• Description of the task
Every line from the one that contains "- Online Epoch" to the end of the records must be restated word for word. No other line belongs in the answer.

***** Provided data

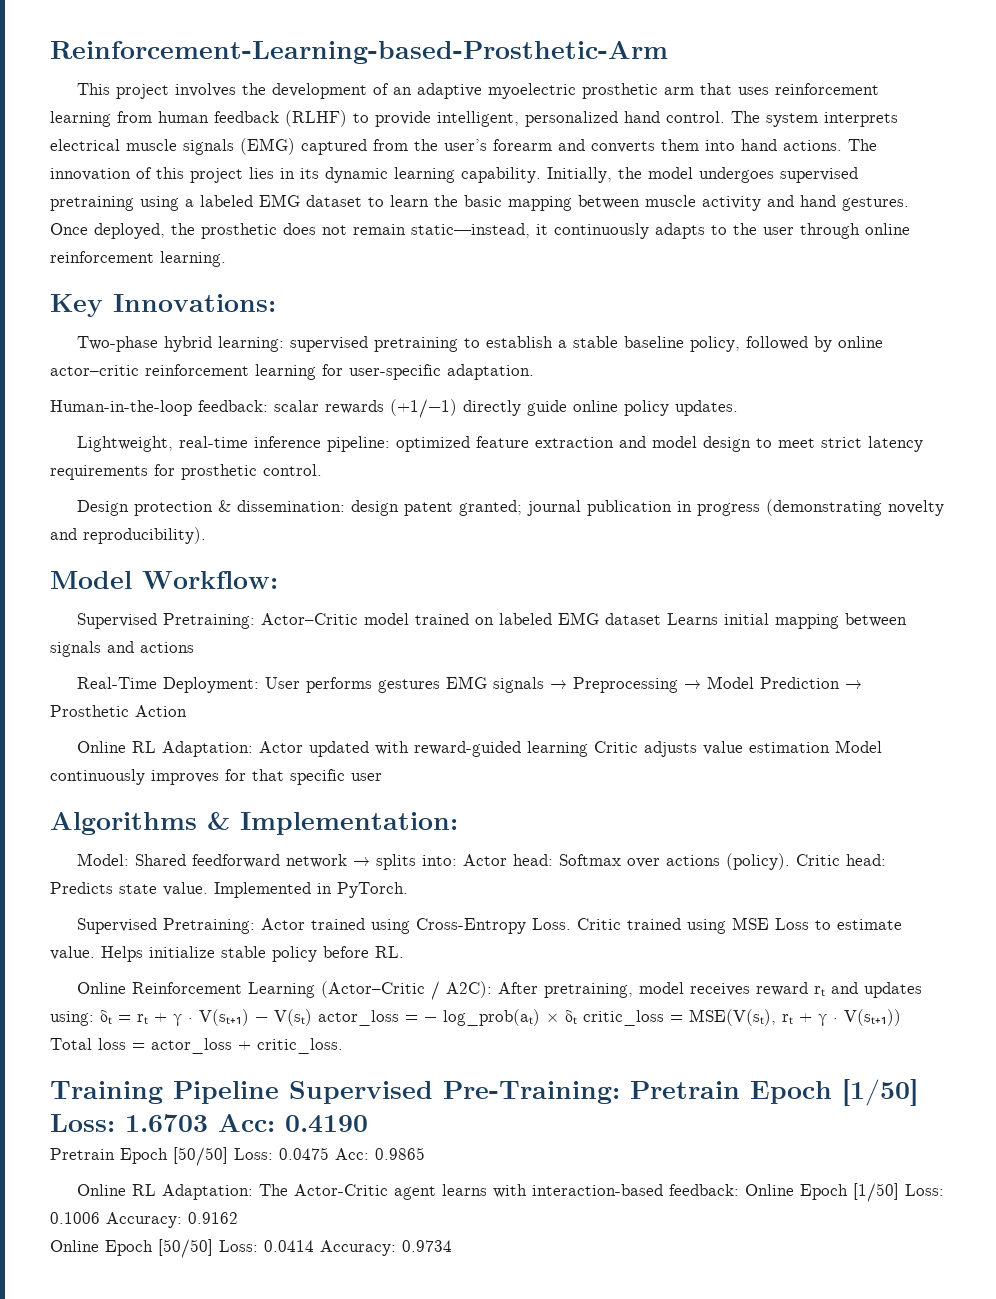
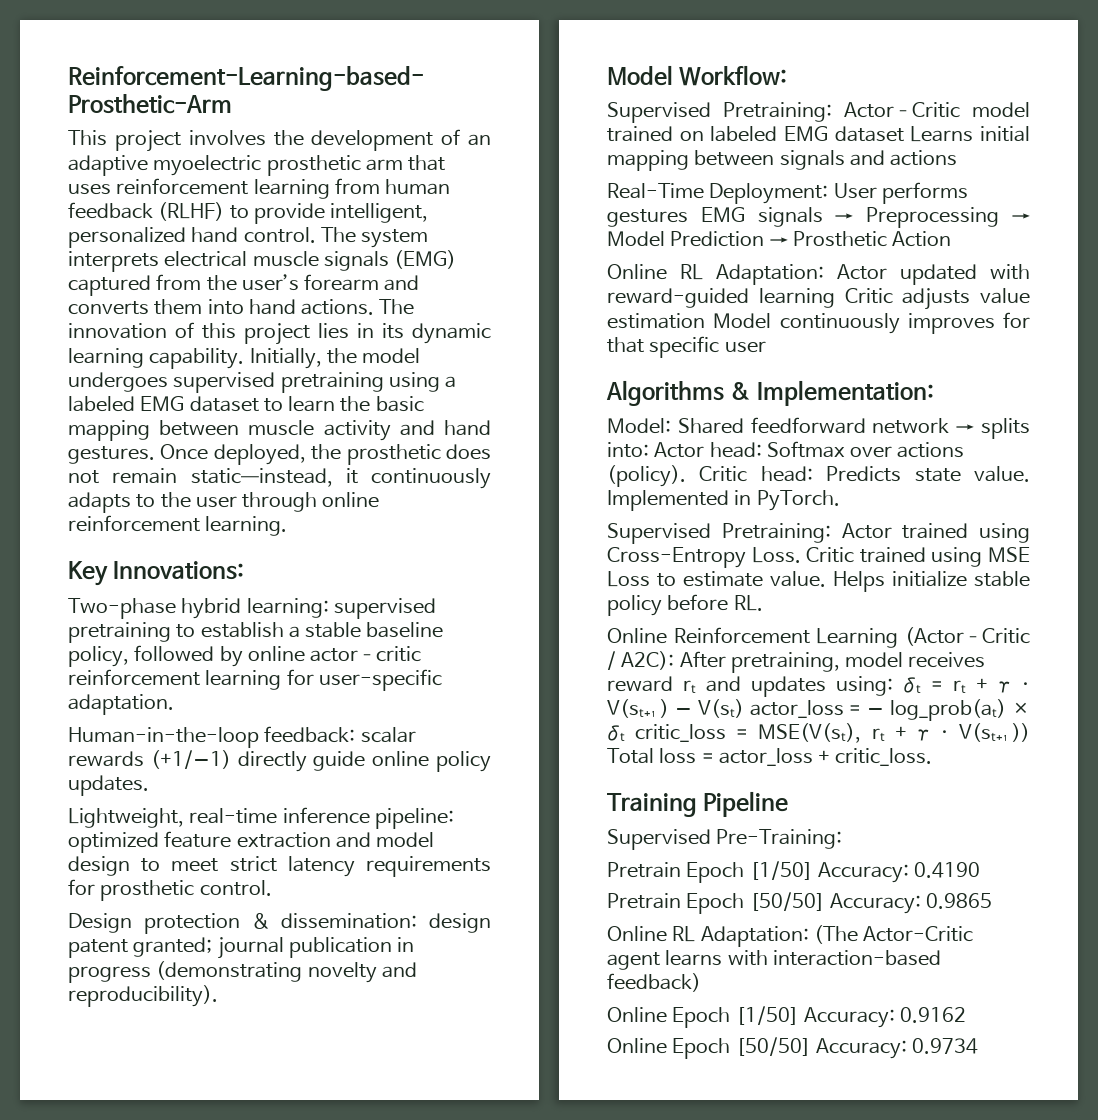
- Training Pipeline Supervised Pre-Training: Pretrain Epoch [1/50] Loss: 1.6703 Acc: 0.4190
+ Training Pipeline
+ Supervised Pre-Training:
+ Pretrain Epoch [1/50] Accuracy: 0.4190
- Pretrain Epoch [50/50] Loss: 0.0475 Acc: 0.9865
+ Pretrain Epoch [50/50] Accuracy: 0.9865
- Online RL Adaptation: The Actor-Critic agent learns with interaction-based feedback: Online Epoch [1/50] Loss: 0.1006 Accuracy: 0.9162
+ Online RL Adaptation: (The Actor-Critic agent learns with interaction-based feedback)
+ Online Epoch [1/50] Accuracy: 0.9162
- Online Epoch [50/50] Loss: 0.0414 Accuracy: 0.9734
+ Online Epoch [50/50] Accuracy: 0.9734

**********

• Solution to the exercise
- Online Epoch [50/50] Loss: 0.0414 Accuracy: 0.9734
+ Online Epoch [50/50] Accuracy: 0.9734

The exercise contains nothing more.